A coalition of gold investors, spearheaded by Paulson & Co., expressed its frustration with Garofalo’s pay and incentive package, blaming the CEO for the C$3.7 billion ($2.79 billion) decline in the company’s market value since he took the helm.

“Mr. Garofalo has been massively overpaid,” the Shareholders’ Gold Council said in an emailed statement. “The merger with Newmont is only a victory for shareholders in as much as it eliminates another gold company with executive incentives that are grossly misaligned with those of shareholders.”

Garofalo has been the CEO of Goldcorp since 2016. The company reported a worse-than-expected third-quarter loss in October, sending shares to the lowest since 2002 a day later. The Vancouver-based miner, which was once the world’s largest gold producer by market value, fell short of almost every target when it last reported earnings, according to Andrew Cosgrove, a Bloomberg Intelligence analyst.

“Goldcorp management has not done a good job of managing their mines and I’m happy to see Newmont step in,” Joe Foster, a New York-based portfolio manager for the VanEck International Investors Gold Fund, said in a telephone interview. VanEck owns shares in both companies, according to the latest filings compiled by Bloomberg.

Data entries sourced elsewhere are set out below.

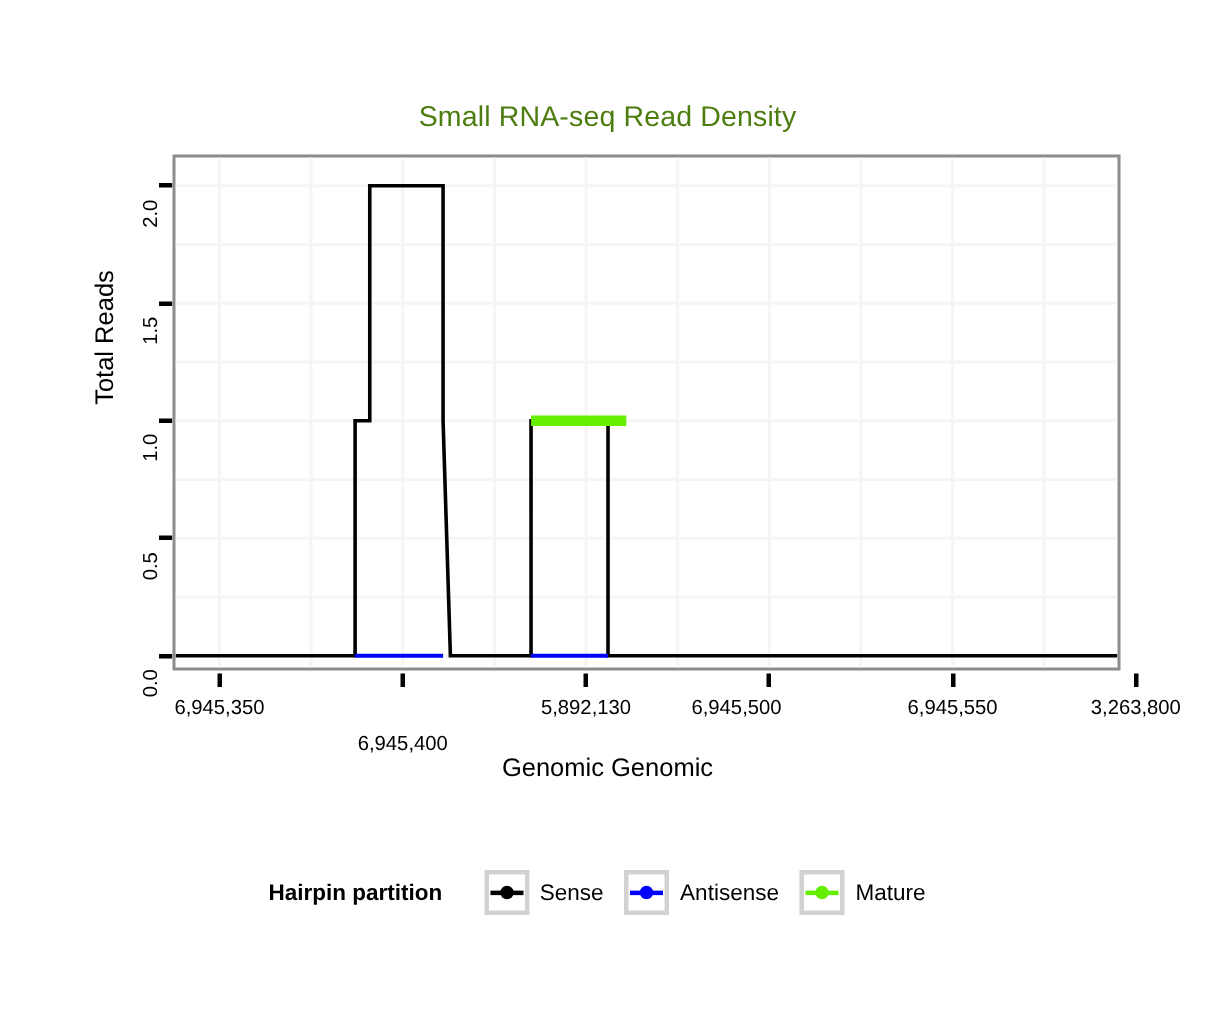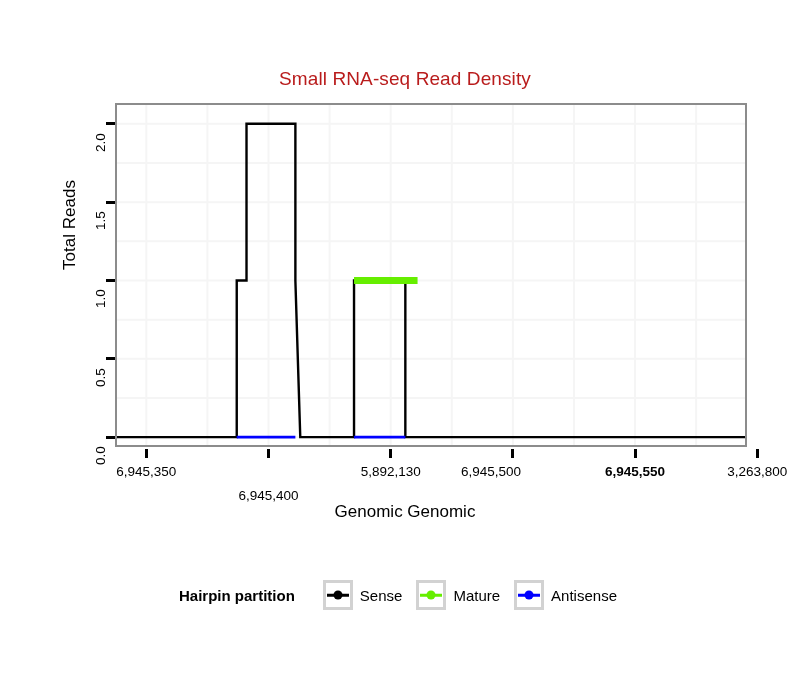"Small RNA-seq Read Density" #chart-title { color: #b91c1c -> #4d7c0f }
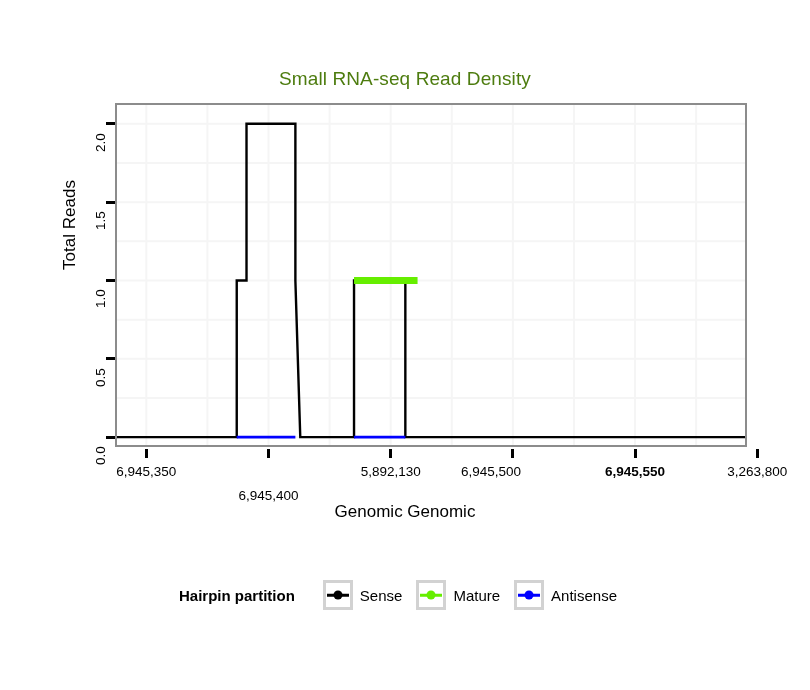"6,945,550" div.xtick-label { font-weight: bold -> none }
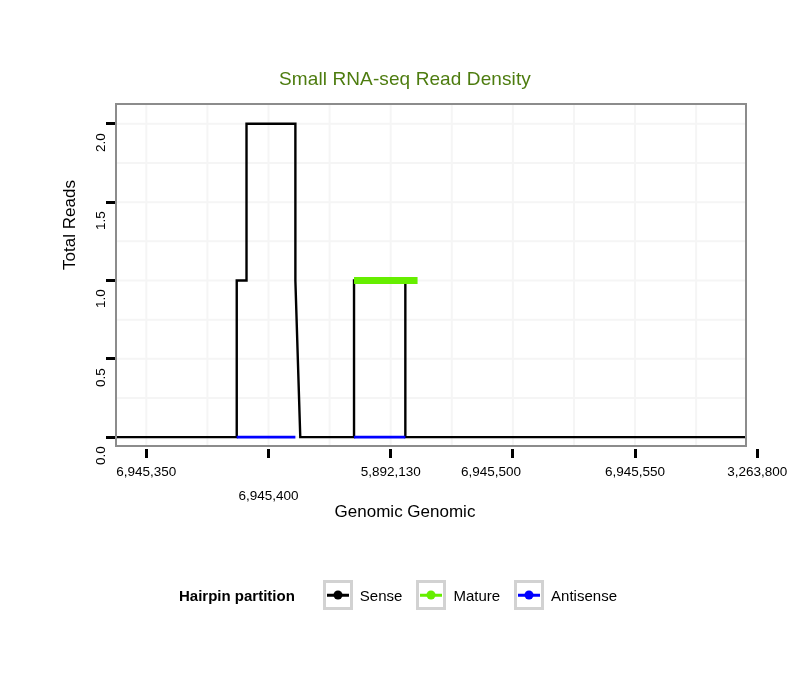"Mature" div.legend-entry { order: before "Antisense" -> after "Antisense" }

Newmont announced that its Chief Operating Officer Tom Palmer will take the helm once the integration of the two companies is completed.

It’s not clear if Garofalo will assume a new role in the merged company. “I haven’t thought beyond the integration,” he said in a phone interview. “My focus is making sure we have a smooth transition.”

In addition to his severance and benefits, and stake in the miner, Garofalo also has certain equity awards that could vest early and be redeemed for cash if he departs from the firm.

©2019 Bloomberg L.P.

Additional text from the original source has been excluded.